La loutre entre présence et impact

Ce mammifère est présent dans le département depuis plus d’un siècle. Il avait quasiment disparu dans les années 70, souvent chassé pour sa fourrure et par ce que c’est un concurrent de l’homme. C’est en 1973 qu’elle a été classée protégée (tout comme le castor fiber, cette même année), et sa chasse a été bannie sur le territoire national en 1981. Depuis cette protection, elle a quand même eu du mal à recoloniser tous les milieux. Présente d’abord chez nos voisins Lozérien (bastion ancestral), elle s’est ensuite installée sur le bassin-versant méditerranéen, pour descendre et coloniser les eaux du littoral et de petite Camargue. Cela fait maintenant près de 10 ans qu’elle est en pleine expansion sur notre département.

Nous entendons bien souvent « s’il y a de la loutre, c’est que l’eau est propre ».

Oui et non. Bien sûr, la pollution a une incidence directe sur l’espèce et notamment sur des problèmes de fertilité liés aux produits chimiques et phytosanitaires. Le recalibrage des rivières, le développement des infrastructures autoroutières et ferrées sont autant de risques au développement de son habitat. Obligées de se déplacer sur les routes, les accidents routiers sont une des premières causes de mortalité. Mais c’est certainement la quantité de poisson disponible qui est le réel enjeu du maintien durable de l’espèce. Une loutre a besoin d’1 kg de nourriture par jour pour vivre. Ses déplacements lors de la chasse lui demandent beaucoup d’énergie, d’où un besoin en graisse important. Son régime alimentaire, composé à 80 % de poisson, peut nous interroger sur l’importance de cette prédation sur les espèces piscicoles.

 

Loutre d’Europe. Crédit photo Ellie BURGIN

Est-ce une espèce concurrente pour les pêcheurs ?

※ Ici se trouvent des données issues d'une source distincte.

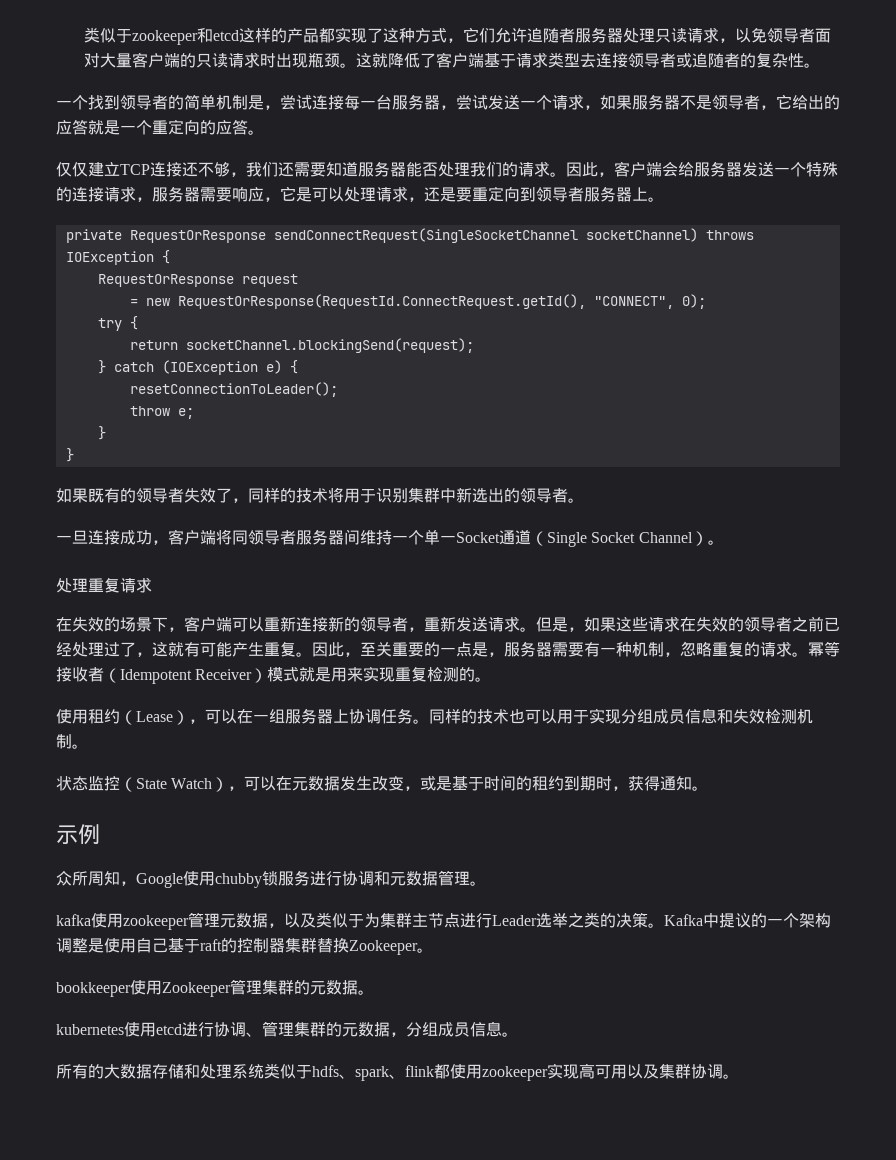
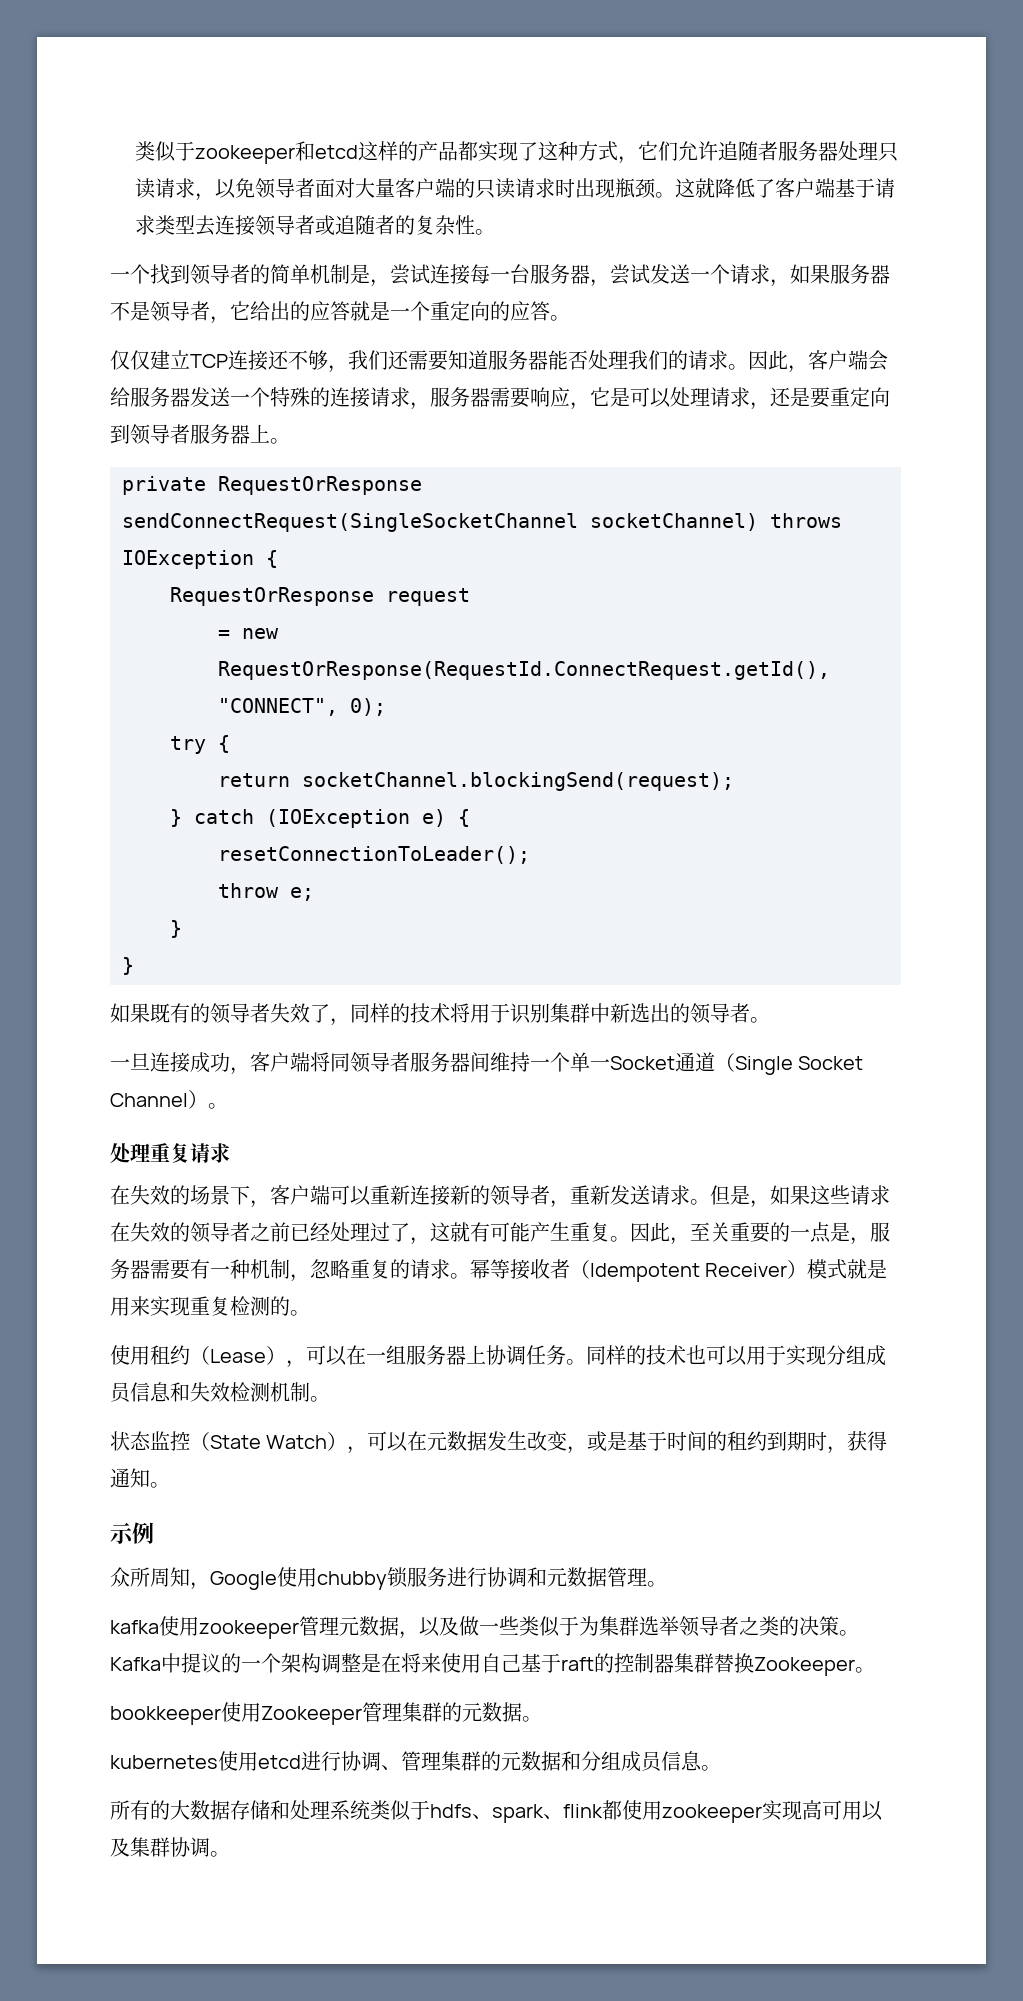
- kafka使用zookeeper管理元数据，以及类似于为集群主节点进行Leader选举之类的决策。
+ kafka使用zookeeper管理元数据，以及做一些类似于为集群选举领导者之类的决策。
- Kafka中提议的一个架构调整是使用自己基于raft的控制器集群替换Zookeeper。
+ Kafka中提议的一个架构调整是在将来使用自己基于raft的控制器集群替换Zookeeper。
- kubernetes使用etcd进行协调、管理集群的元数据，分组成员信息。
+ kubernetes使用etcd进行协调、管理集群的元数据和分组成员信息。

Oui et non. La loutre va apporter une prédation à différents niveaux. Sur les eaux de premières catégories, on sait (étude réalisée en Autriche) que les loutres vont plutôt chasser des truites de tailles adultes (bon reproducteur), mais qu’elles auront plus de facilité à capturer un chevesne qu’une truite. Sur les milieux avec du poisson blanc, elles se tourneront en priorité sur les cyprinidés moins rapides que la truite. Et puis il y a aussi une variante dans la saisonnalité, ou elles peuvent se nourrir presque exclusivement d’écrevisses, ou de batraciens: exemple de la haute Cèze, la Gagnière ou au niveau du Mont Aigoual, avec les cadavres de crapauds. Sur la première catégorie, l’espèce apporte une prédation supplémentaire à des milieux déjà fragilisés par le manque d’eau. Sur les eaux de seconde catégorie ou le bassin du Rhodanien, pas certain que l’espèce est un impact sur les populations de poissons.

Ce qui fait la richesse d’un milieu, c’est aussi sa diversité. Il est certain que la loutre apporte ponctuellement un déséquilibre sur certains milieux, comme peut-être perçu le loup sur certains élevages d’ovins.

Mais ne nous trompons pas de combat : les véritables enjeux, sont les multiples facteurs qui limitent et affectent nos populations de poissons, et non un mammifère présent depuis des décennies.